### Problem description
In the records below, find the line with "(152, 428) none" and the line with "[74,640,81,646] - -> (332, 818) none"; return exactly those lines and every line between them.

### Raw data
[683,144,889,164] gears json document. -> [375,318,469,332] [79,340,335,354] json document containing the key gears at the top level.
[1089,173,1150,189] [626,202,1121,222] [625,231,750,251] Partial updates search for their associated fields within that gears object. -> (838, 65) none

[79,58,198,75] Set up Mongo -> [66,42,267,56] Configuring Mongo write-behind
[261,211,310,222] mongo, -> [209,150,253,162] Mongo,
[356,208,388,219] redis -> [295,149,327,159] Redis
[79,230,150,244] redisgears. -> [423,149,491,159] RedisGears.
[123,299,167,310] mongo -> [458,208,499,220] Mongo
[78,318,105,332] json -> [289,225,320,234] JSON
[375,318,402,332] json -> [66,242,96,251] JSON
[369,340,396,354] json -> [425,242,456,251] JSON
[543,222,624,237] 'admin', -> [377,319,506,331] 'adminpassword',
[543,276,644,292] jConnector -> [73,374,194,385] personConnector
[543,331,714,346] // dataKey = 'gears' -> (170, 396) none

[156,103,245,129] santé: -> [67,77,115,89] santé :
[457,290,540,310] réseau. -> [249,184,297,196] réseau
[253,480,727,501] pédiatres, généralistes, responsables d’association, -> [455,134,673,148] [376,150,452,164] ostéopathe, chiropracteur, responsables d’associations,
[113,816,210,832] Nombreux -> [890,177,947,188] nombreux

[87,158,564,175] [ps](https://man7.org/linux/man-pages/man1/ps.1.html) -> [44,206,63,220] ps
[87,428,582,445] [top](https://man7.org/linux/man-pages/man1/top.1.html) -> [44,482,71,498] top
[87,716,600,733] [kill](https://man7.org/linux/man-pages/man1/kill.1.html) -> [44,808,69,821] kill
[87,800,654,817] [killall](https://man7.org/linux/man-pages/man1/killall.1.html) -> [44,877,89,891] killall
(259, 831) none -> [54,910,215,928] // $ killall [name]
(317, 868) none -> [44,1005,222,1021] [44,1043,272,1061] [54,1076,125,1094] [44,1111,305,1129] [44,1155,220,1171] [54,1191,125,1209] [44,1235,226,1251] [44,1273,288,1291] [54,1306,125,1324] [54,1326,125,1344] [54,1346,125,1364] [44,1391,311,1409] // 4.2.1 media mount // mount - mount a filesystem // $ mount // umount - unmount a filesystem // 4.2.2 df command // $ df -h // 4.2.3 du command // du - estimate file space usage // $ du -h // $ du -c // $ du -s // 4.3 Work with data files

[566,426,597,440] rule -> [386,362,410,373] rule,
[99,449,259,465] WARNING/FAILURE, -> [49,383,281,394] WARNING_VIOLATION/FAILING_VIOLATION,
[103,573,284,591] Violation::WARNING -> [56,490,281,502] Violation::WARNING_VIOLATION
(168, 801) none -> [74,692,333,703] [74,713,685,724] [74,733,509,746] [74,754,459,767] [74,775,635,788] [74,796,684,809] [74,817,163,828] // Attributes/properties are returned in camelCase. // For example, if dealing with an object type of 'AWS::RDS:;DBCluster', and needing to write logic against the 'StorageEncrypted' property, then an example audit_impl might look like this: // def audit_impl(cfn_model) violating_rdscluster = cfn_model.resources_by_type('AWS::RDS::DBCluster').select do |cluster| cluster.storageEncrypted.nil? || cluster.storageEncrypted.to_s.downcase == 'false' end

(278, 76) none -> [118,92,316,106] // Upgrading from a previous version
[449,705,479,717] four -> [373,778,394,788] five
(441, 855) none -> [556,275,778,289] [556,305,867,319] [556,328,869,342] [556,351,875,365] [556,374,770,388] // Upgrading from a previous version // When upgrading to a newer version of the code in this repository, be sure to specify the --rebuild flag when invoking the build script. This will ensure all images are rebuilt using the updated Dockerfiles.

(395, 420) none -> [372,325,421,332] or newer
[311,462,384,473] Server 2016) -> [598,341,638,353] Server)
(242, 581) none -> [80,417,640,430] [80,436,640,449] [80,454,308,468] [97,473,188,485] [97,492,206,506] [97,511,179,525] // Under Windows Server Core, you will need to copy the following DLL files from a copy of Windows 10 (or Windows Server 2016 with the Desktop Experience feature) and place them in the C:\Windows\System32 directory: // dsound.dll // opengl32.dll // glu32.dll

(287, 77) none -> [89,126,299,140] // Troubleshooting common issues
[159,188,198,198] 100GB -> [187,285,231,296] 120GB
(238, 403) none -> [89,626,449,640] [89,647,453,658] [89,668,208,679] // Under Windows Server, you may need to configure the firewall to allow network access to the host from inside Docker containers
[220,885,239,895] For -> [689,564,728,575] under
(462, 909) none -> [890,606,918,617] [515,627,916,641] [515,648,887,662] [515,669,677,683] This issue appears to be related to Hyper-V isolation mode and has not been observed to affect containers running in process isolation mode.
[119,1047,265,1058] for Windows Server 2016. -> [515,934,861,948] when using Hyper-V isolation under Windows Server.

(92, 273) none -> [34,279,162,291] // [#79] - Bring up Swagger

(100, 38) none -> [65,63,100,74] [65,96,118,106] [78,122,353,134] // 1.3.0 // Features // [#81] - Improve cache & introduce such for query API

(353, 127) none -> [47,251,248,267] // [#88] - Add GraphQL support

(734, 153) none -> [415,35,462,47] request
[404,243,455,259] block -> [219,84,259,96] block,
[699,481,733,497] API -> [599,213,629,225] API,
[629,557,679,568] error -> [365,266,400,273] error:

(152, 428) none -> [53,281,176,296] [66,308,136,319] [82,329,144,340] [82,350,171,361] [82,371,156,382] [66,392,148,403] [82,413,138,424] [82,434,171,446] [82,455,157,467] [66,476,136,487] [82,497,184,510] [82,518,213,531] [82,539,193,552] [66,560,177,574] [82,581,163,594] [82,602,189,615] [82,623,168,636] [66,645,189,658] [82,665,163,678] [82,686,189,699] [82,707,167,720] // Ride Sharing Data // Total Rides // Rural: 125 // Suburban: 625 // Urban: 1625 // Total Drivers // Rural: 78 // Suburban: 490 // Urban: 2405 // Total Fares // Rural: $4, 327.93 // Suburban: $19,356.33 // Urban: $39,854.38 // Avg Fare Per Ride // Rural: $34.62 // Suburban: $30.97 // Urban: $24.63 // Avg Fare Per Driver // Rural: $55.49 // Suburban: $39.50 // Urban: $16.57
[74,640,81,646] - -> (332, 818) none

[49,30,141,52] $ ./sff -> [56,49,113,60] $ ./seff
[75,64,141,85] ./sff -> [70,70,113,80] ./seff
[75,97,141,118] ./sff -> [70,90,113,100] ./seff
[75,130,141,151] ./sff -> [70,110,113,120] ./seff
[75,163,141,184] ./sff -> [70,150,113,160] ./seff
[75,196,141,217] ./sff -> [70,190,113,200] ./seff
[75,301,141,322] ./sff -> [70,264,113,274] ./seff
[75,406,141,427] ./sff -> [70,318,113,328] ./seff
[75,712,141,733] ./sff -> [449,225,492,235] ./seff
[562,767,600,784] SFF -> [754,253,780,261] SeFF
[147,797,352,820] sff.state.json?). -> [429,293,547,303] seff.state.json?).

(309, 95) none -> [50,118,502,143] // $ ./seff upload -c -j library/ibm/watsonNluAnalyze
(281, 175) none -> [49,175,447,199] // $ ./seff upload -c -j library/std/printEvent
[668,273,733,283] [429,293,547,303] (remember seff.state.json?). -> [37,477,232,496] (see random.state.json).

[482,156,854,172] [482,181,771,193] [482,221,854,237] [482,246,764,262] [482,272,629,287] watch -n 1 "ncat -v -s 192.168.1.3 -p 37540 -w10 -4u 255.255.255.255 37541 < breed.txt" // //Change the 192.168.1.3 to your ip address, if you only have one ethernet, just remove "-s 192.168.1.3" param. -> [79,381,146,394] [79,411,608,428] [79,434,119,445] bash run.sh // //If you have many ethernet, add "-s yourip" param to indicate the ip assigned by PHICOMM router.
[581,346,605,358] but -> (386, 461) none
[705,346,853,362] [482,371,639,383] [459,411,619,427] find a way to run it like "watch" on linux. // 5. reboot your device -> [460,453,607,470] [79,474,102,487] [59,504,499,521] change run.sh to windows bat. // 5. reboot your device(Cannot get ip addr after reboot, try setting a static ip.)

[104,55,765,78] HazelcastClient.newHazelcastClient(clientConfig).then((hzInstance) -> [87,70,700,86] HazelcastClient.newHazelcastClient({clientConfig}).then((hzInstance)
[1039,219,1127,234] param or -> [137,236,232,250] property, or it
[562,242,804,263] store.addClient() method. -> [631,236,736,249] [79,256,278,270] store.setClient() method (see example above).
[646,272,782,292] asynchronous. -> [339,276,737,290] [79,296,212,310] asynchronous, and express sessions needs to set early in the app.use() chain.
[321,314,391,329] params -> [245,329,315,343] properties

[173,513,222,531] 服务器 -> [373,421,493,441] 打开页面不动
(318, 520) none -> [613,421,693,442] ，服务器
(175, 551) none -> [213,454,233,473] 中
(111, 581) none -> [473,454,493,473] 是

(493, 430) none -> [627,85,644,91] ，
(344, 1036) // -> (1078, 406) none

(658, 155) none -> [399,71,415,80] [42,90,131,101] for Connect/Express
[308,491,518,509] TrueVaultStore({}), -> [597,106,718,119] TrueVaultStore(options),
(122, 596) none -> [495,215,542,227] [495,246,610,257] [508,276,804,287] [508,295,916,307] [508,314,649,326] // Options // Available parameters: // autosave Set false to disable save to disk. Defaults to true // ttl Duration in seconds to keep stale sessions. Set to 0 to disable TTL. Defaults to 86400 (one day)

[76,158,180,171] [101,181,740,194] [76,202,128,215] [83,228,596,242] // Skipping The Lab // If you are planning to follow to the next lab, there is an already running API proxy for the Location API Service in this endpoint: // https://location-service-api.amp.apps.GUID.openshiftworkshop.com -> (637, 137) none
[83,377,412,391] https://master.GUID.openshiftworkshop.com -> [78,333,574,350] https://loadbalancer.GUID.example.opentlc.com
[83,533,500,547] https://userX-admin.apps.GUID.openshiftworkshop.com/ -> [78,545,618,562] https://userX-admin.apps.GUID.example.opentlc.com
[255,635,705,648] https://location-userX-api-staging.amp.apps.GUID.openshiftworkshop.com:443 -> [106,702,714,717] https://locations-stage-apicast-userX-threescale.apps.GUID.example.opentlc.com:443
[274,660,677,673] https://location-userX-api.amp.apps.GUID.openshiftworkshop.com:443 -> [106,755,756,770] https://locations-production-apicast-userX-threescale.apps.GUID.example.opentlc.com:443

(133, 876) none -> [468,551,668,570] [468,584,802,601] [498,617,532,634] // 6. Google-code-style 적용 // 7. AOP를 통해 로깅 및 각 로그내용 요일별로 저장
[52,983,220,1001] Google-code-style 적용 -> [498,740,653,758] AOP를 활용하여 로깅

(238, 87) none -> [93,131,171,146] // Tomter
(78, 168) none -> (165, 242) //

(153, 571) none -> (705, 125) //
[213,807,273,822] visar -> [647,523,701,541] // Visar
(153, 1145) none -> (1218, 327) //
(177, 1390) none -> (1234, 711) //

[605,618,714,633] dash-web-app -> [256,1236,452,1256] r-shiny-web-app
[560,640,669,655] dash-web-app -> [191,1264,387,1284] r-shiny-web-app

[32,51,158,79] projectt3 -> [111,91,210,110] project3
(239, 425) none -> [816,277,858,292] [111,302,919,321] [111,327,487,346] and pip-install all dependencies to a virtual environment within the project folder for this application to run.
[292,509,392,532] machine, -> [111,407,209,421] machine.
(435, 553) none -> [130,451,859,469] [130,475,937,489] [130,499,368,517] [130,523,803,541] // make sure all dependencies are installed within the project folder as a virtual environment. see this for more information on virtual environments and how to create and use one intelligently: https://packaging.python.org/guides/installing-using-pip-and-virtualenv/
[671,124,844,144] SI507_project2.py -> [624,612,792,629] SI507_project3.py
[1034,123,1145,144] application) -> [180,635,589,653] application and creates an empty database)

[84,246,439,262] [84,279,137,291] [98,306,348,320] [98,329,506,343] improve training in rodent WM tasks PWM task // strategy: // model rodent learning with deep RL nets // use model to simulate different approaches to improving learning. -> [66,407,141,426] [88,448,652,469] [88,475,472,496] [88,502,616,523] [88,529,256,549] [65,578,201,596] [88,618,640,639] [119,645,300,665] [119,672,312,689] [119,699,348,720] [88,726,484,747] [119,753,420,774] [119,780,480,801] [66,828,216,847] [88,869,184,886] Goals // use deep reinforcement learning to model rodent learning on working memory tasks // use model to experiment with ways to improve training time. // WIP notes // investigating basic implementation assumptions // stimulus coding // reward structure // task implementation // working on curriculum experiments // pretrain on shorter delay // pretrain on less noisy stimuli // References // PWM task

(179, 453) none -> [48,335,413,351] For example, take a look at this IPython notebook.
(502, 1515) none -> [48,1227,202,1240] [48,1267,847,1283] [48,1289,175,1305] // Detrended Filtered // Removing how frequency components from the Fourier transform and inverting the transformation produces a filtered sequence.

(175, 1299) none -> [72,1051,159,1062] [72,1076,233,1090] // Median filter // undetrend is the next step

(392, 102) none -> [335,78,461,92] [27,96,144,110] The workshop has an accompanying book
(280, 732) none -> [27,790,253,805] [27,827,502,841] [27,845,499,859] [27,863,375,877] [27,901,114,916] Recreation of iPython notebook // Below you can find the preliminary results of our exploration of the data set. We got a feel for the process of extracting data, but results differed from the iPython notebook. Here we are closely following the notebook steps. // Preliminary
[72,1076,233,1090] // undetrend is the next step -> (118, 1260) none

### Task output
(152, 428) none -> [53,281,176,296] [66,308,136,319] [82,329,144,340] [82,350,171,361] [82,371,156,382] [66,392,148,403] [82,413,138,424] [82,434,171,446] [82,455,157,467] [66,476,136,487] [82,497,184,510] [82,518,213,531] [82,539,193,552] [66,560,177,574] [82,581,163,594] [82,602,189,615] [82,623,168,636] [66,645,189,658] [82,665,163,678] [82,686,189,699] [82,707,167,720] // Ride Sharing Data // Total Rides // Rural: 125 // Suburban: 625 // Urban: 1625 // Total Drivers // Rural: 78 // Suburban: 490 // Urban: 2405 // Total Fares // Rural: $4, 327.93 // Suburban: $19,356.33 // Urban: $39,854.38 // Avg Fare Per Ride // Rural: $34.62 // Suburban: $30.97 // Urban: $24.63 // Avg Fare Per Driver // Rural: $55.49 // Suburban: $39.50 // Urban: $16.57
[74,640,81,646] - -> (332, 818) none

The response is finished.